** Available data follows **

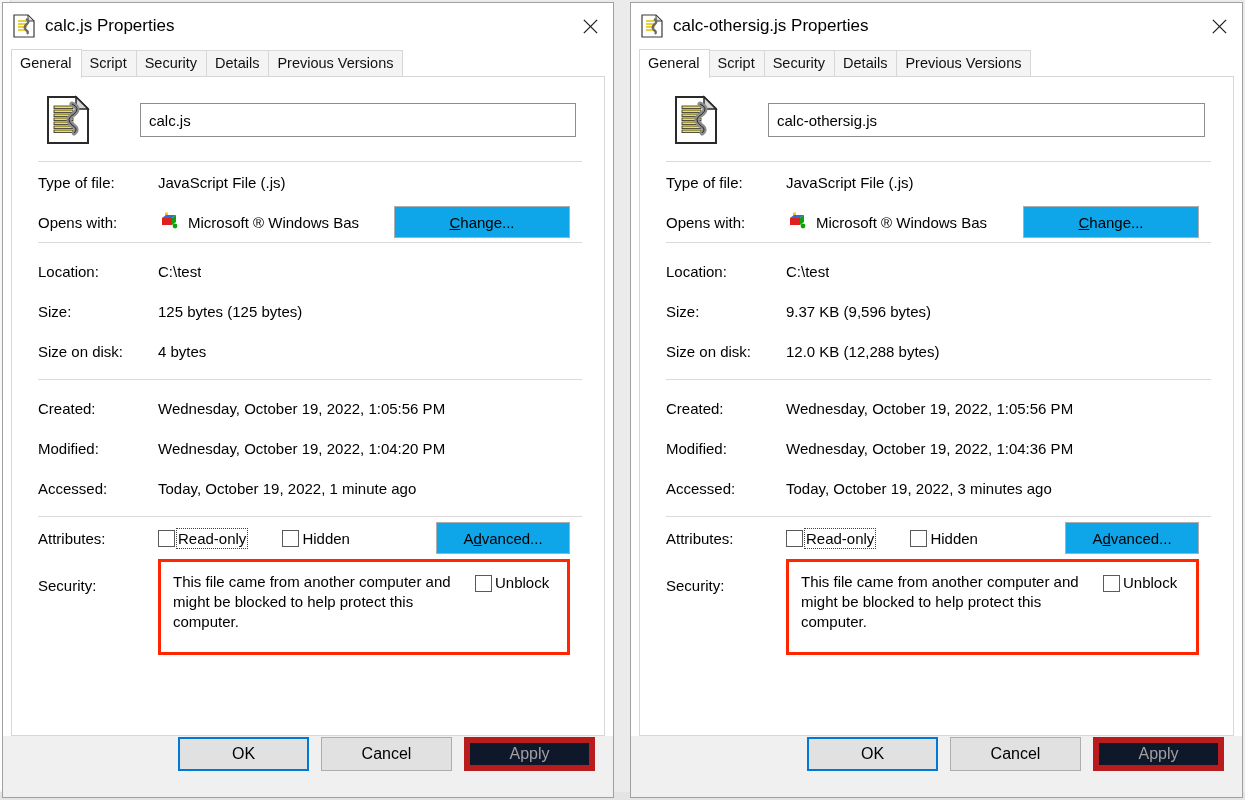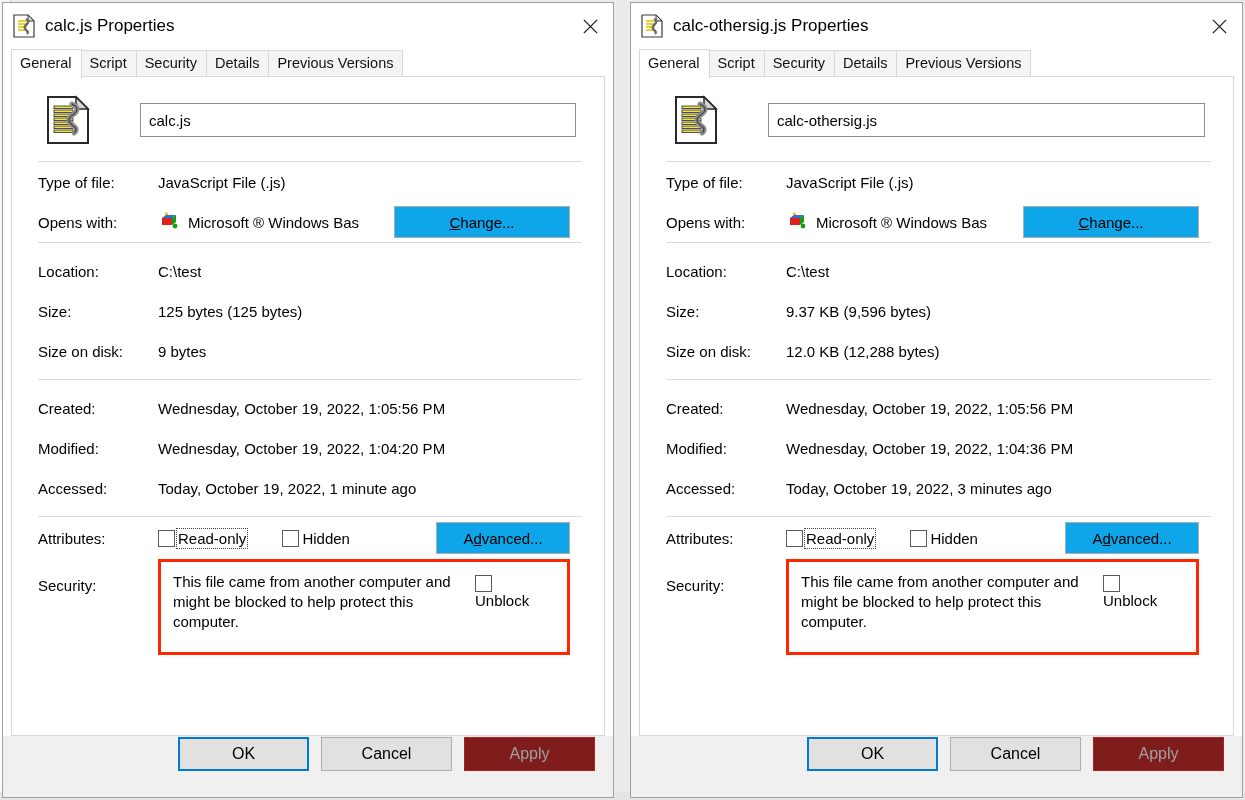--- a/index.html
+++ b/index.html
@@ -260,21 +260,20 @@
     line-height: 20px;
     width: 296px;
     flex: none;
   }
   .sec-cb {
     display: flex;
     align-items: flex-start;
     margin-left: 6px;
     font-size: 15px;
     padding-top: 2px;
-    flex-direction: column;
   }
   .sec-cb .cbox { margin-top: 1px; }
 
   
   .footer {
     flex: none;
     height: 60px;
     display: flex;
     justify-content: flex-end;
     padding-right: 18px;
@@ -291,22 +290,22 @@
     color: #000;
     margin-left: 12px;
     box-sizing: border-box;
     cursor: default;
   }
   .fbtn.default {
     border: 2px solid #0078d7;
   }
   .fbtn.disabled {
     color: #a0a0a0;
-    background: #7f1d1d;
-    border: 1px solid #b91c1c;
+    background: #0f172a;
+    border: 6px solid #b91c1c;
   }
 </style>
 </head>
 <body>
 
 <div class="screen">
 
   <div class="bg-frag-left"></div>
   <div class="bg-frag-strip"></div>
   <div class="bg-frag-bottom"></div>
@@ -392,21 +391,21 @@
       <div class="prow">
         <span class="plabel">Location:</span>
         <span class="pvalue">C:\test</span>
       </div>
       <div class="prow">
         <span class="plabel">Size:</span>
         <span class="pvalue">125 bytes (125 bytes)</span>
       </div>
       <div class="prow">
         <span class="plabel">Size on disk:</span>
-        <span class="pvalue">9 bytes</span>
+        <span class="pvalue">4 bytes</span>
       </div>
 
       <div class="group-gap"></div>
       <div class="sep"></div>
       <div class="group-gap"></div>
 
       <div class="prow">
         <span class="plabel">Created:</span>
         <span class="pvalue">Wednesday, October 19, 2022, 1:05:56 PM</span>
       </div>

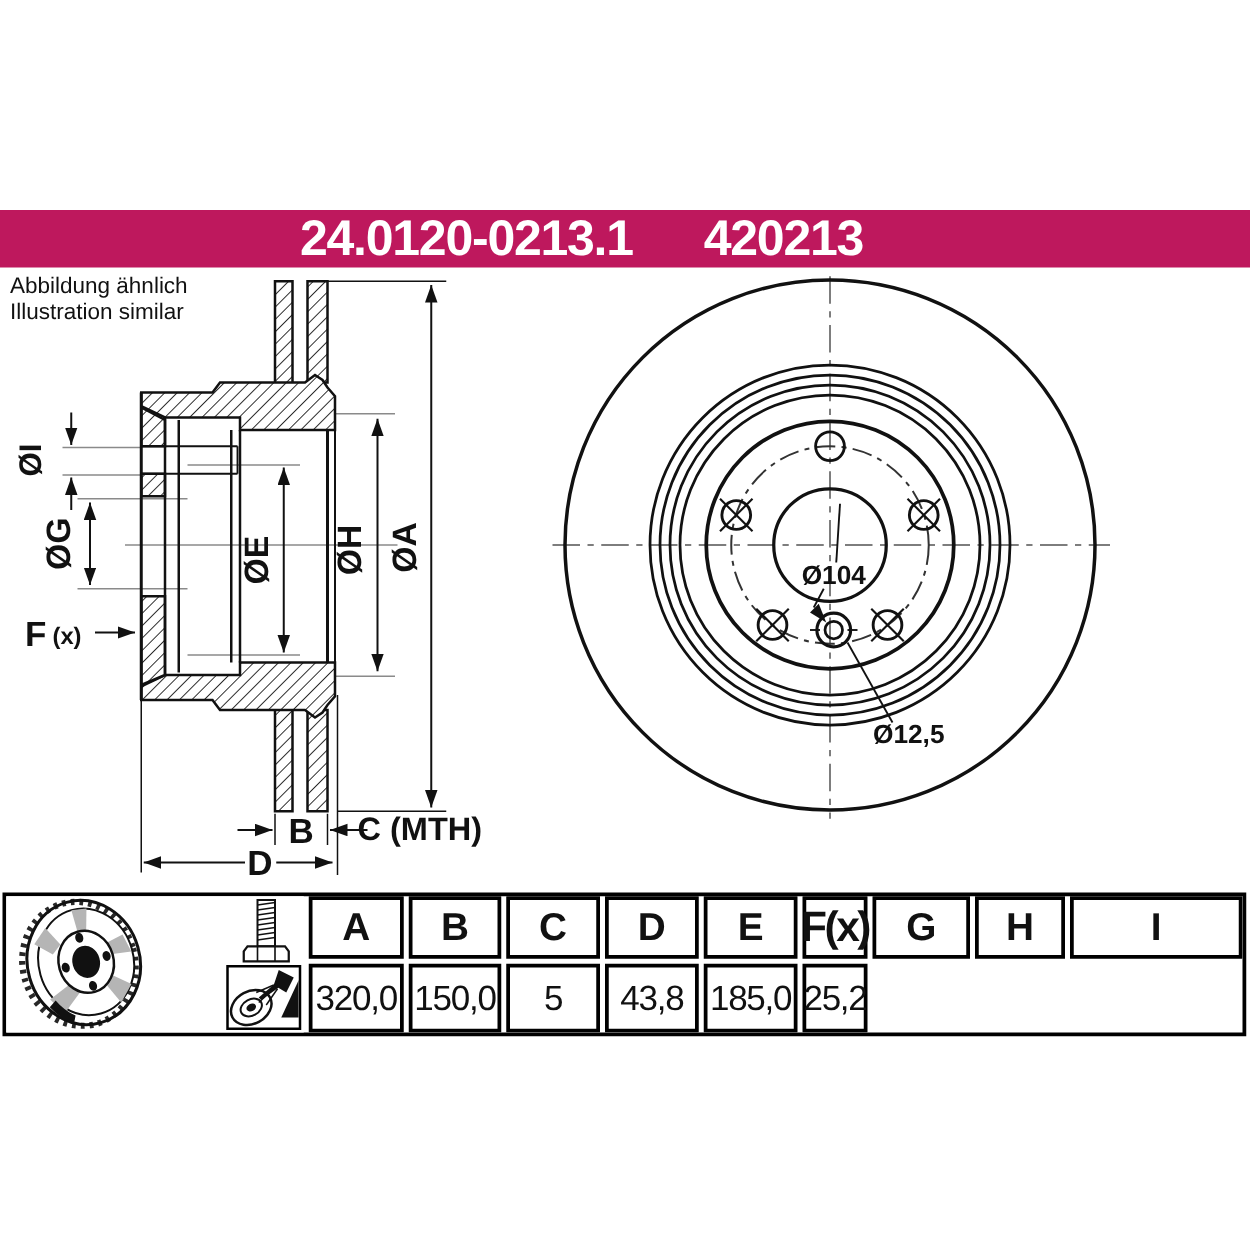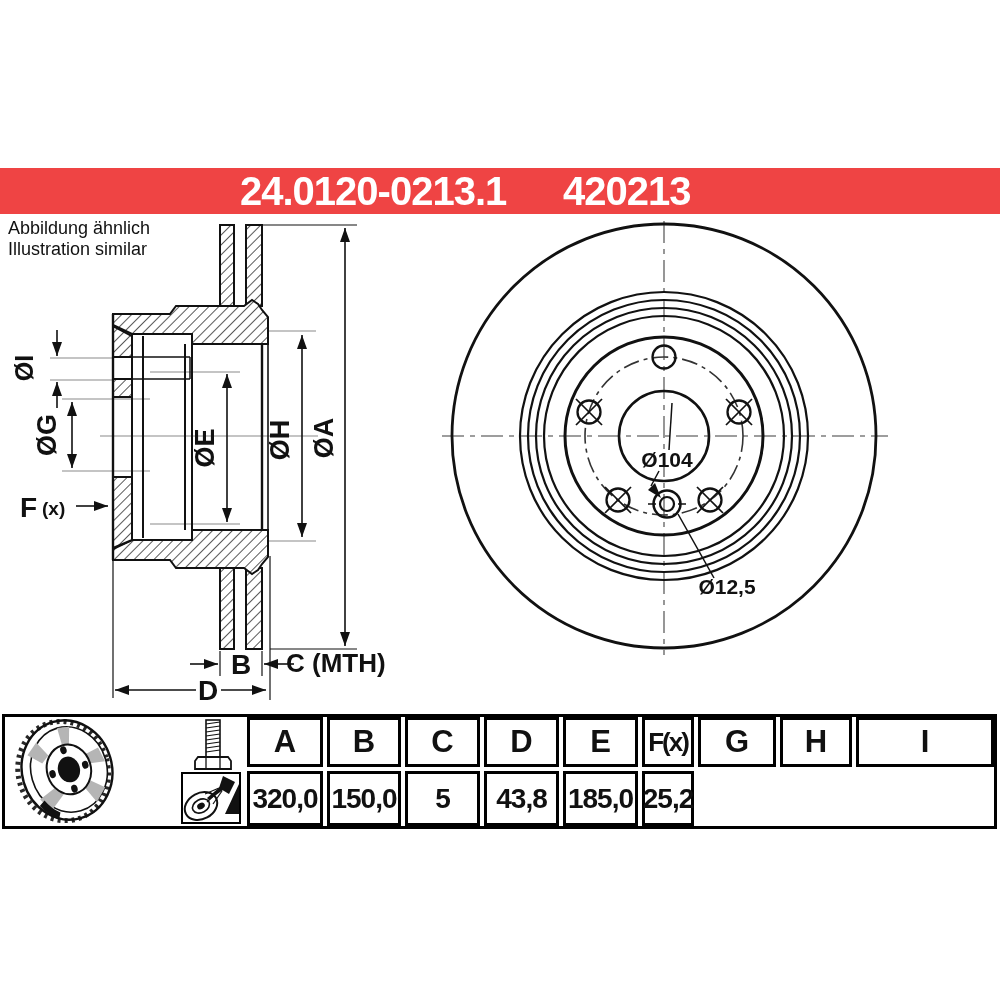--- a/index.html
+++ b/index.html
@@ -16,31 +16,31 @@
   
   #draw{position:absolute;left:0;top:0;width:1000px;height:1000px;}
   
   #tbl{position:absolute;left:2px;top:714px;width:995px;height:115px;border:3px solid #000;
        background:#fff;box-sizing:border-box;display:grid;
        grid-template-columns:238px 76px 74px 75px 75px 75px 52px 78px 72px 1fr;
        grid-template-rows:50px 1fr;gap:4px;}
   .cell{border:3px solid #000;display:flex;align-items:center;justify-content:center;
         background:#fff;box-sizing:border-box;}
   .hcell{font-weight:bold;font-size:31px;}
-  .vcell{font-weight:bold;font-size:28px;letter-spacing:-1px;}
-  .fx{font-size:26px;letter-spacing:-2px;}
+  .vcell{font-weight:normal;font-size:28px;letter-spacing:-1px;}
+  .fx{font-size:34px;letter-spacing:-2px;}
   #icon-cell{grid-row:1 / span 2;border:none;position:relative;}
   #spray-box{position:absolute;left:176px;top:55px;width:60px;height:52px;border:2px solid #000;box-sizing:border-box;}
 </style>
 </head>
 <body>
 
 <div id="page">
 
-  <div id="hdr" style="background: #ef4444;">
+  <div id="hdr" style="background: #be185d;">
     <span class="hdr-txt" id="hdr-part">24.0120-0213.1</span>
     <span class="hdr-txt" id="hdr-ref">420213</span>
   </div>
 
   <div id="note">
     <div>Abbildung ähnlich</div>
     <div>Illustration similar</div>
   </div>
 
   <svg id="draw" viewBox="0 0 1000 1000">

** End of Available data **

Show every line above where "plabel" is found.

Finished exercise:
         <span class="plabel">Location:</span>
         <span class="plabel">Size:</span>
         <span class="plabel">Size on disk:</span>
         <span class="plabel">Created:</span>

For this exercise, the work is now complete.